Harmonizing data at a large scale presents multiple challenges, including data availability, differing measurement protocols, formats, scales, and data delivery mechanisms. In addition, an effort of this scale requires a strong foundation of collaboration, communication, and governance, particularly across international geo-political boundaries and networks-of-networks. Using ecological drought as a use case example, GERI has developed a harmonization framework and cyberinfrastructure workflow that advances the data harmonization at a global scale, supports FAIR and open science, and is adaptable to other similar efforts. Environmental variables central to ecological drought, such as precipitation, soil moisture, and soil temperature, are widely measured across regions but may vary substantially in semantics and processing.

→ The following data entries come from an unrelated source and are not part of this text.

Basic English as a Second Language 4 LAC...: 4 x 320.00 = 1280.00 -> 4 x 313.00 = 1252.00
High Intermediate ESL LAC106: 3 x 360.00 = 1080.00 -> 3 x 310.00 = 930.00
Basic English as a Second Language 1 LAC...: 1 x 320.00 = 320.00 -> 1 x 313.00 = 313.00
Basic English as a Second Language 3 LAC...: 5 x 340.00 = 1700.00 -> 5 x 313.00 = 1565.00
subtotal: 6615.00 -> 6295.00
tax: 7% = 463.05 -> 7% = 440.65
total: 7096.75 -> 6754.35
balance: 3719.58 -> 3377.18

GERI’s framework uses cross-walk tables and templates to align these variables in a standardized manner. Current harmonized datasets integrate observations from more than 130 sites, providing a basis for global-scale synthesis and comparative drought analyses.
Here, we present the data harmonization methods, challenges, and lessons learned from this effort. Moving forward, we aim to adapt this framework for other key ecological variables. We also plan to use AI tools to resolve current bottlenecks in workflows, data quality and metadata management. These efforts are intended to further support collaborative, global-scale environmental research through GERI.

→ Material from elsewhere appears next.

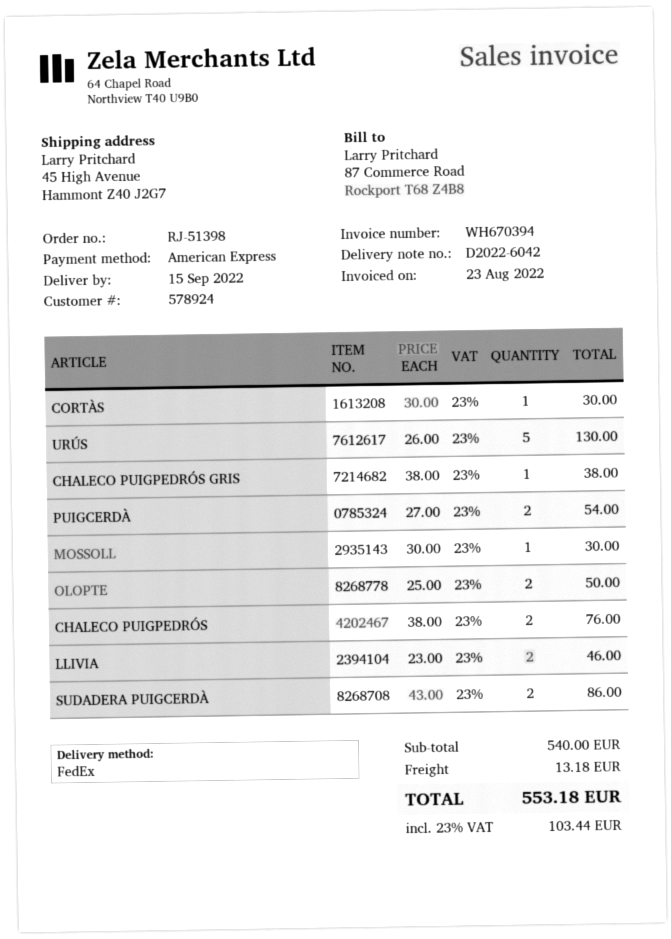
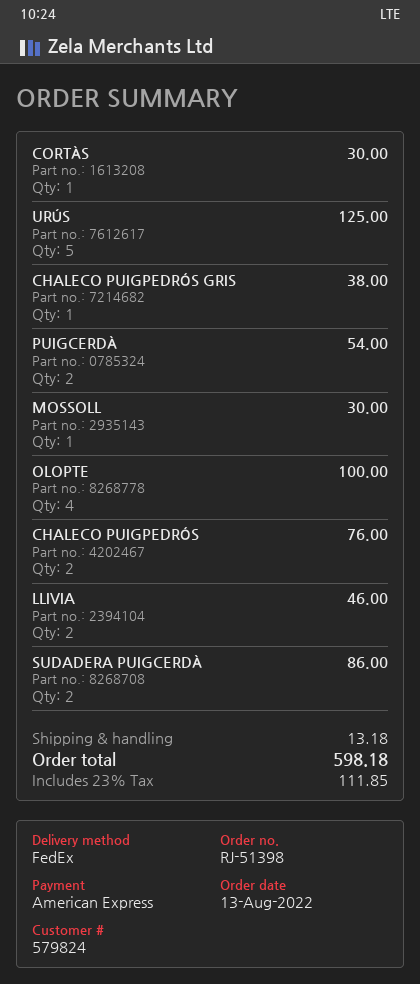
customer number: 578924 -> 579824
URÚS: 5 for 130.00 -> 5 for 125.00
OLOPTE: 2 for 50.00 -> 4 for 100.00
tax: 23% = 103.44 -> 23% = 111.85
total: 553.18 -> 598.18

Krutika Deshpande, Cedric J. Hagen, Thomas G. Bornman, Leo Chiloane, Gregor Feig, Elisa Girola, Siddeswara Guru, Christine Laney, Henry W. Loescher, Jan Bumberger, Michael Mirtl, Beryl Morris, Paula Mabee, Emmanuel Salmon, Michael SanClements, Benjamin L. Ruddell, Pamela L. Sullivan, Melinda D. Smith, Werner L. Kutsch, Xiubo Yu, Steffen Zacharias, Jaana Bäck, Tyson Swetnam, Nirav Merchant
How to cite: Deshpande, K., L. Ruddell, B., Laney, C., W. Loescher, H., SanClements, M., and J. Hagen, C. and the GERI Team: Towards Globally Harmonized Environmental Data: a Proof of Concept Using Ecological Drought Data and the Global Ecosystem Research Infrastructure (GERI) Framework, EGU General Assembly 2026, Vienna, Austria, 3–8 May 2026, EGU26-13963, https://doi.org/10.5194/egusphere-egu26-13963, 2026.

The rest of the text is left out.